* Work task
Please copy, word for word, the line holding "font-size: 29px ->" and each line that follows it through the end of the entries, omitting any pictures.

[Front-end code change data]
# # # # # # #
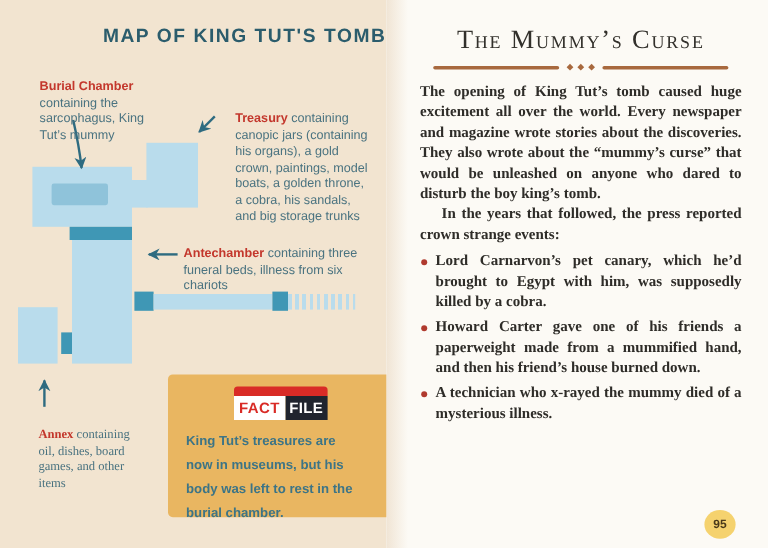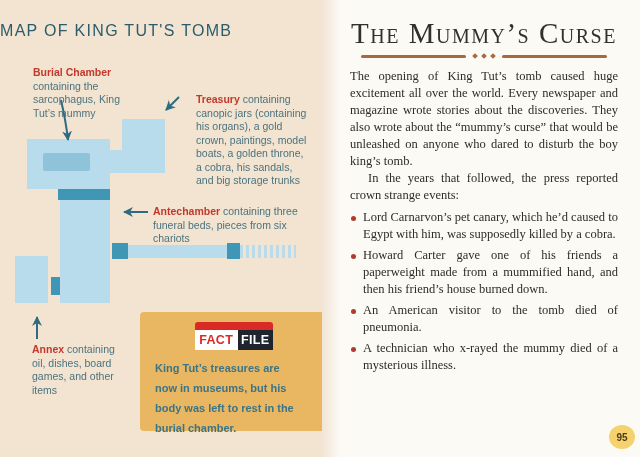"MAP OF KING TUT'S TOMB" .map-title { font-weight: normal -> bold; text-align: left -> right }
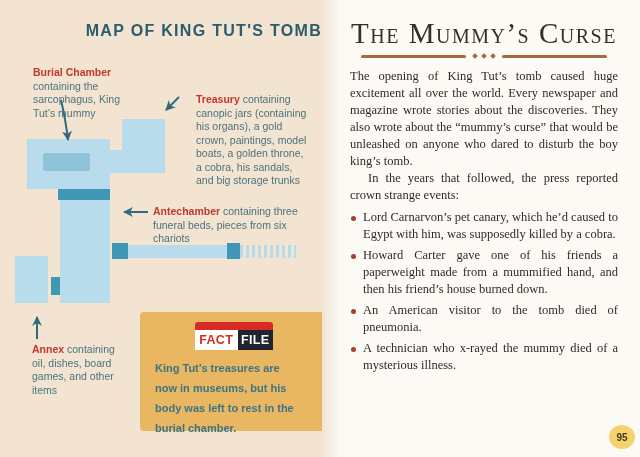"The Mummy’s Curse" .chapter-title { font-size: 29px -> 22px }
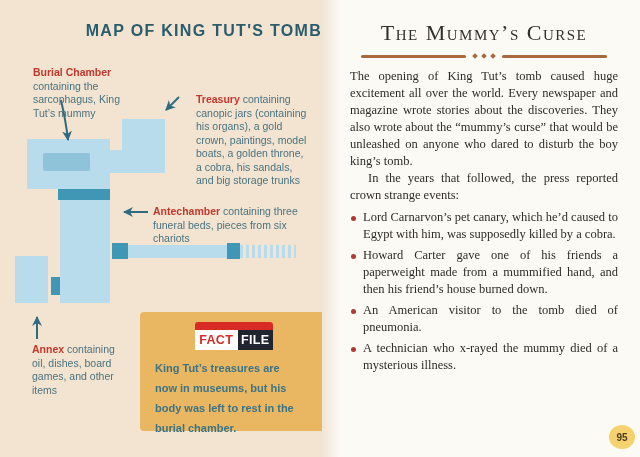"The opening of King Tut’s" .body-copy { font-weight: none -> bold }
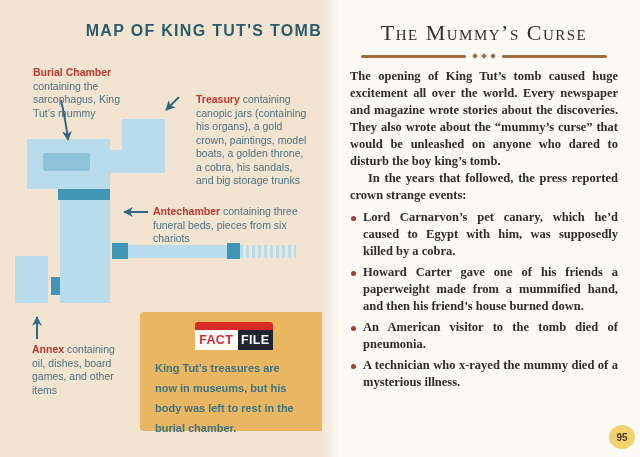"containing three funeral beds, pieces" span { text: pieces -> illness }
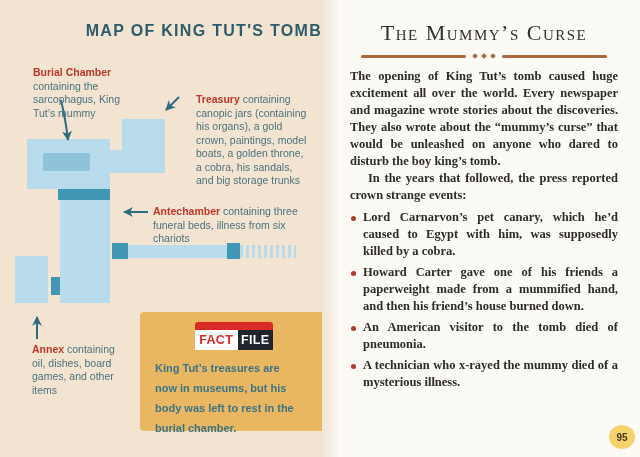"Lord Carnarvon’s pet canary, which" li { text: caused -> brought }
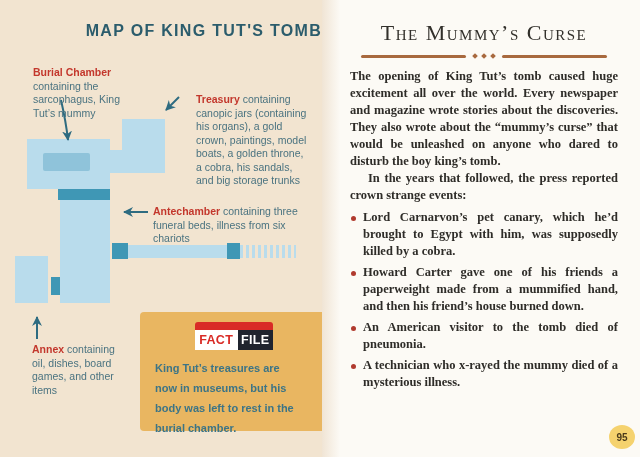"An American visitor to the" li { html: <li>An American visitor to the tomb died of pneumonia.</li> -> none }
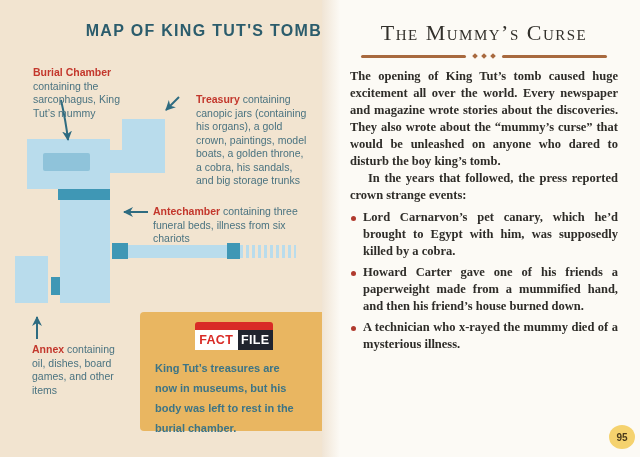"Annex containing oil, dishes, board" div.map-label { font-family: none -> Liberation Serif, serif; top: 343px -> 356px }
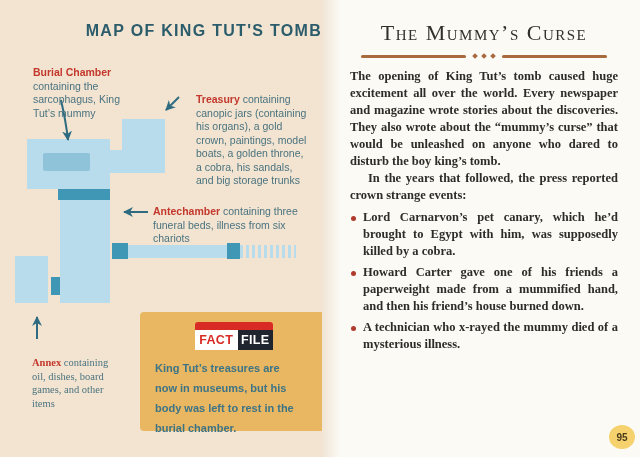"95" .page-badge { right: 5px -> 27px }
# # # # # # #
* Response
"The Mummy’s Curse" .chapter-title { font-size: 29px -> 22px }
"The opening of King Tut’s" .body-copy { font-weight: none -> bold }
"containing three funeral beds, pieces" span { text: pieces -> illness }
"Lord Carnarvon’s pet canary, which" li { text: caused -> brought }
"An American visitor to the" li { html: <li>An American visitor to the tomb died of pneumonia.</li> -> none }
"Annex containing oil, dishes, board" div.map-label { font-family: none -> Liberation Serif, serif; top: 343px -> 356px }
"95" .page-badge { right: 5px -> 27px }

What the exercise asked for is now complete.